• **TASK DESCRIPTION**
The following listing has lines to check for the word "bottom"; give only the number of lines that contain it.

• • •

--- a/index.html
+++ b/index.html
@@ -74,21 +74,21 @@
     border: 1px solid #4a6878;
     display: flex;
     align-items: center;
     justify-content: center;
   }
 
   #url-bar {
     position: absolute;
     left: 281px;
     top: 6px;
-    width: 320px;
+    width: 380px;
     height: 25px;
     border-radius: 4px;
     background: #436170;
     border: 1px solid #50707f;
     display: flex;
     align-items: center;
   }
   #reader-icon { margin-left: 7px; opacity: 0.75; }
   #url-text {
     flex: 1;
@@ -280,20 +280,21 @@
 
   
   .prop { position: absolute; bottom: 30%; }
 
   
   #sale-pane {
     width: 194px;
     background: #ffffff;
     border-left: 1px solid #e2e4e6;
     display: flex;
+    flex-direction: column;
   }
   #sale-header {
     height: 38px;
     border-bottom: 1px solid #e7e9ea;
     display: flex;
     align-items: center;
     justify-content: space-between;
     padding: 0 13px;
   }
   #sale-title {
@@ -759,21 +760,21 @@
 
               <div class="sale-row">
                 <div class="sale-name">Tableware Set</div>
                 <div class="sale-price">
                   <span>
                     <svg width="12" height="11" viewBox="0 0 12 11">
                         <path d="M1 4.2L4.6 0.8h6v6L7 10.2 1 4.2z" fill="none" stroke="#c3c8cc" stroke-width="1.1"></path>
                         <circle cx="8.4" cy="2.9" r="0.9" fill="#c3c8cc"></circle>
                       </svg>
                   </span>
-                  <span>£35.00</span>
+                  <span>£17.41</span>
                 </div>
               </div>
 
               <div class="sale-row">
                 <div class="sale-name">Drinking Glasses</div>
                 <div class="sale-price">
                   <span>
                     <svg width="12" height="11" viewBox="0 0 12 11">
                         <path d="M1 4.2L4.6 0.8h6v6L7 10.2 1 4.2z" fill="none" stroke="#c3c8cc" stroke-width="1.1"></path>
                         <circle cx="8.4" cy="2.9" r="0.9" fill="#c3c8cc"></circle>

• • •

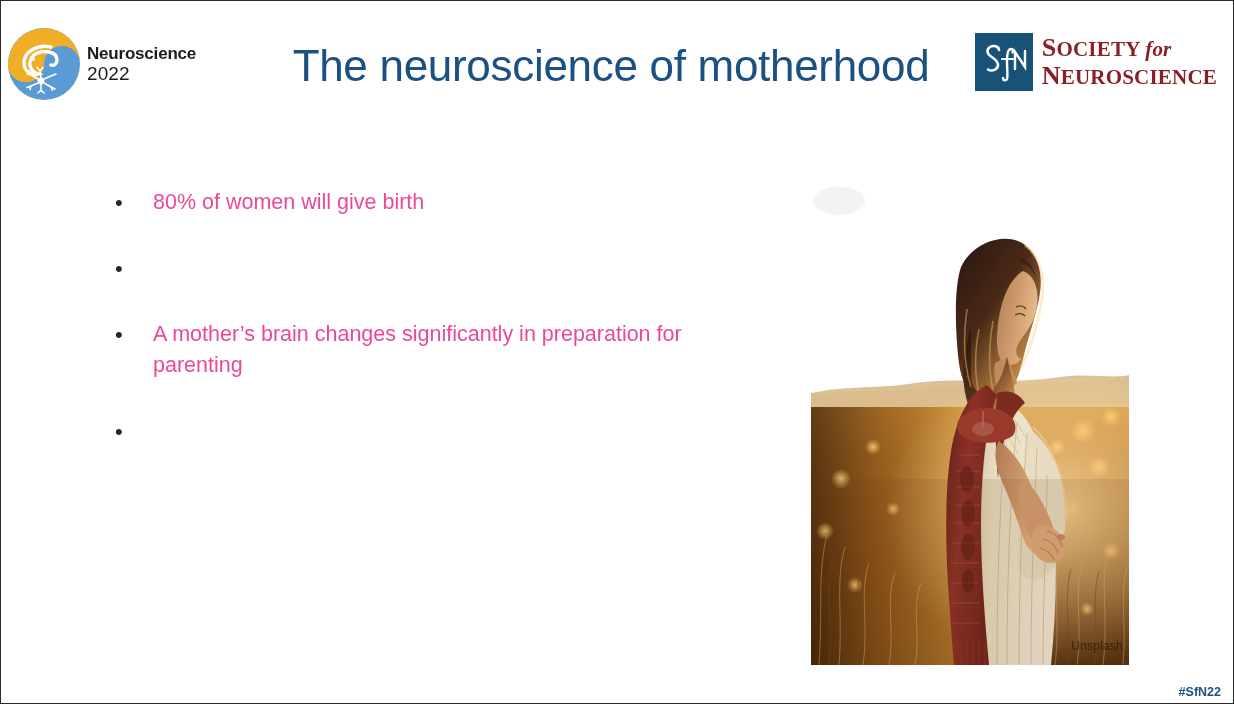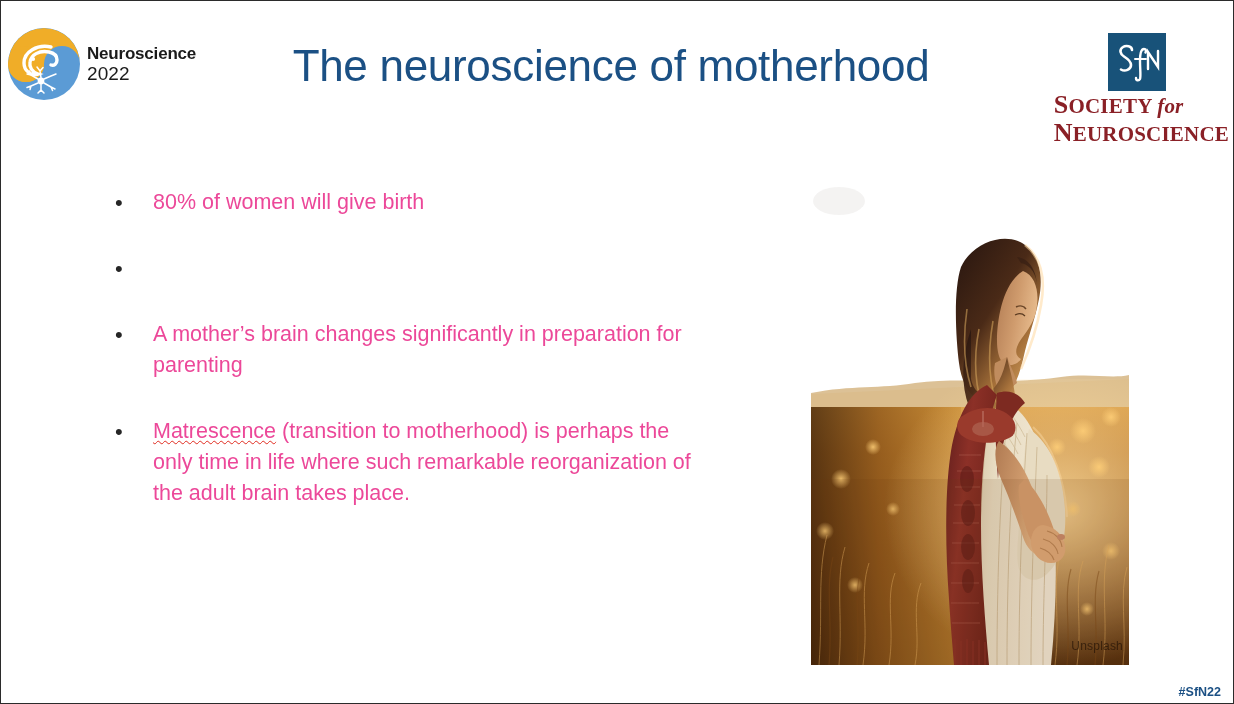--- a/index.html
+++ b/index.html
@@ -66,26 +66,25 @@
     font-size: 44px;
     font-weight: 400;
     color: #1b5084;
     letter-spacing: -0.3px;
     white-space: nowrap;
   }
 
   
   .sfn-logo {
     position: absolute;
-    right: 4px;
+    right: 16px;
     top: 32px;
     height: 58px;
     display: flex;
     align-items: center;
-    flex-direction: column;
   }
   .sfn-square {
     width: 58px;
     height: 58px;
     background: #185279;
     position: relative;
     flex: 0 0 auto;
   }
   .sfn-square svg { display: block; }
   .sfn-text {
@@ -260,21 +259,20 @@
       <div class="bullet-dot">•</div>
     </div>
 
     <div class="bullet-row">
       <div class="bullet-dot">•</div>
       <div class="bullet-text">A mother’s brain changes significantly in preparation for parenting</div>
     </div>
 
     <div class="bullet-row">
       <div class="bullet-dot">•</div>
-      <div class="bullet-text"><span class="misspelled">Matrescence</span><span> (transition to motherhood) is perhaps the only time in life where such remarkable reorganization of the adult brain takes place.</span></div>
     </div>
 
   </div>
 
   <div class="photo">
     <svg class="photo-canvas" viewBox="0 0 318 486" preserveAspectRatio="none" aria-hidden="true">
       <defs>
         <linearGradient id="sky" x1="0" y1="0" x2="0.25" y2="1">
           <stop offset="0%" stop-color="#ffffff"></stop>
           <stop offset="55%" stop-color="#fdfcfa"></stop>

• • •

• **OUTPUT**
2